Dataset entries
%%
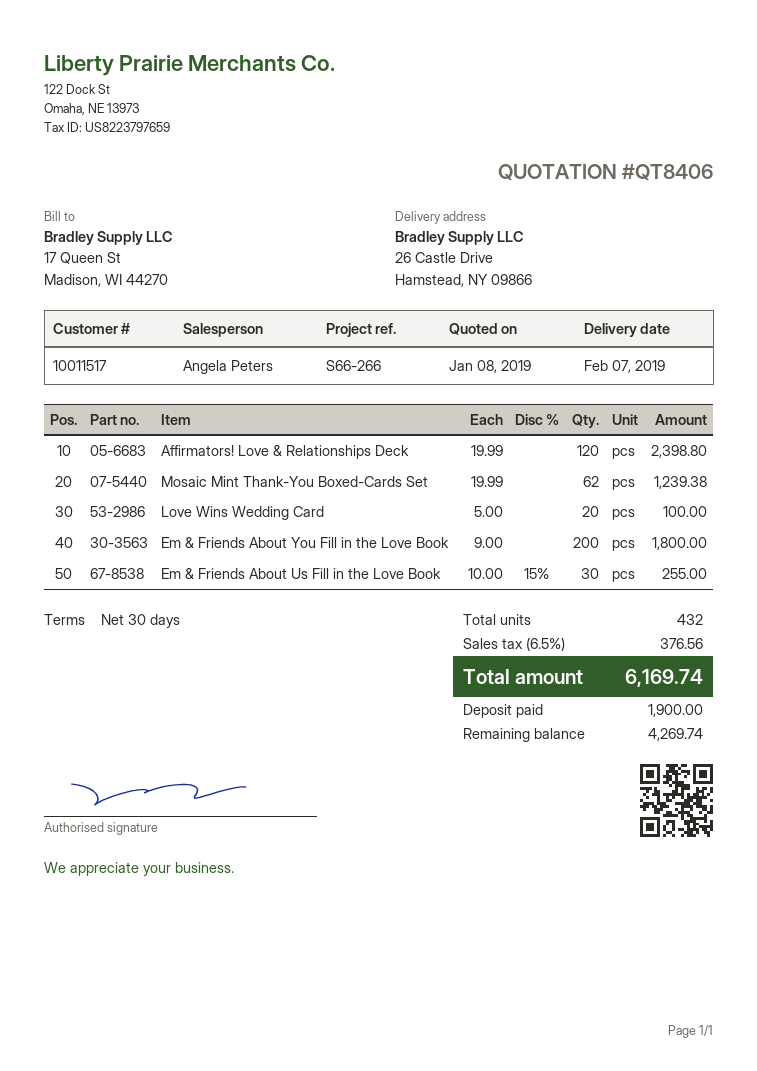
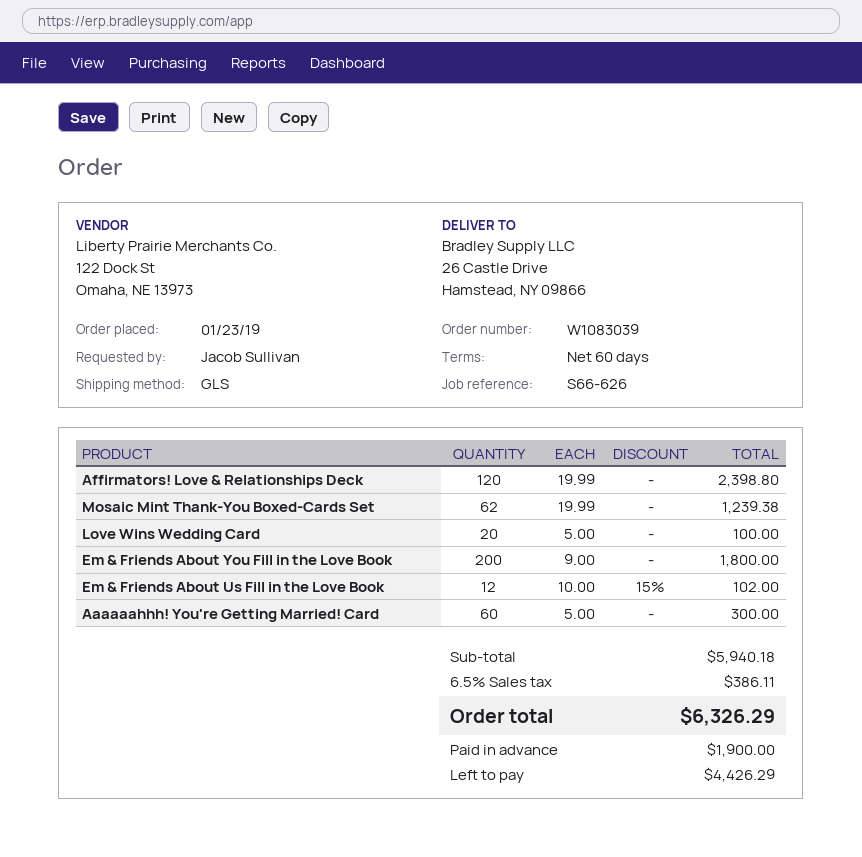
payment terms: 30 days -> 60 days
reference: S66-266 -> S66-626
Em & Friends About Us Fill in the Love Book: 30 x 10.00 - 15% = 255.00 -> 12 x 10.00 - 15% = 102.00
Aaaaaahhh! You're Getting Married! Card: none -> 60 x 5.00 = 300.00
tax: 6.5% = 376.56 -> 6.5% = 386.11
total: 6169.74 -> 6326.29
balance: 4269.74 -> 4426.29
%%
• REQUIRED WORK
Please print each entry exactly as given and keep pictures out of it.

• ANSWER SECTION
payment terms: 30 days -> 60 days
reference: S66-266 -> S66-626
Em & Friends About Us Fill in the Love Book: 30 x 10.00 - 15% = 255.00 -> 12 x 10.00 - 15% = 102.00
Aaaaaahhh! You're Getting Married! Card: none -> 60 x 5.00 = 300.00
tax: 6.5% = 376.56 -> 6.5% = 386.11
total: 6169.74 -> 6326.29
balance: 4269.74 -> 4426.29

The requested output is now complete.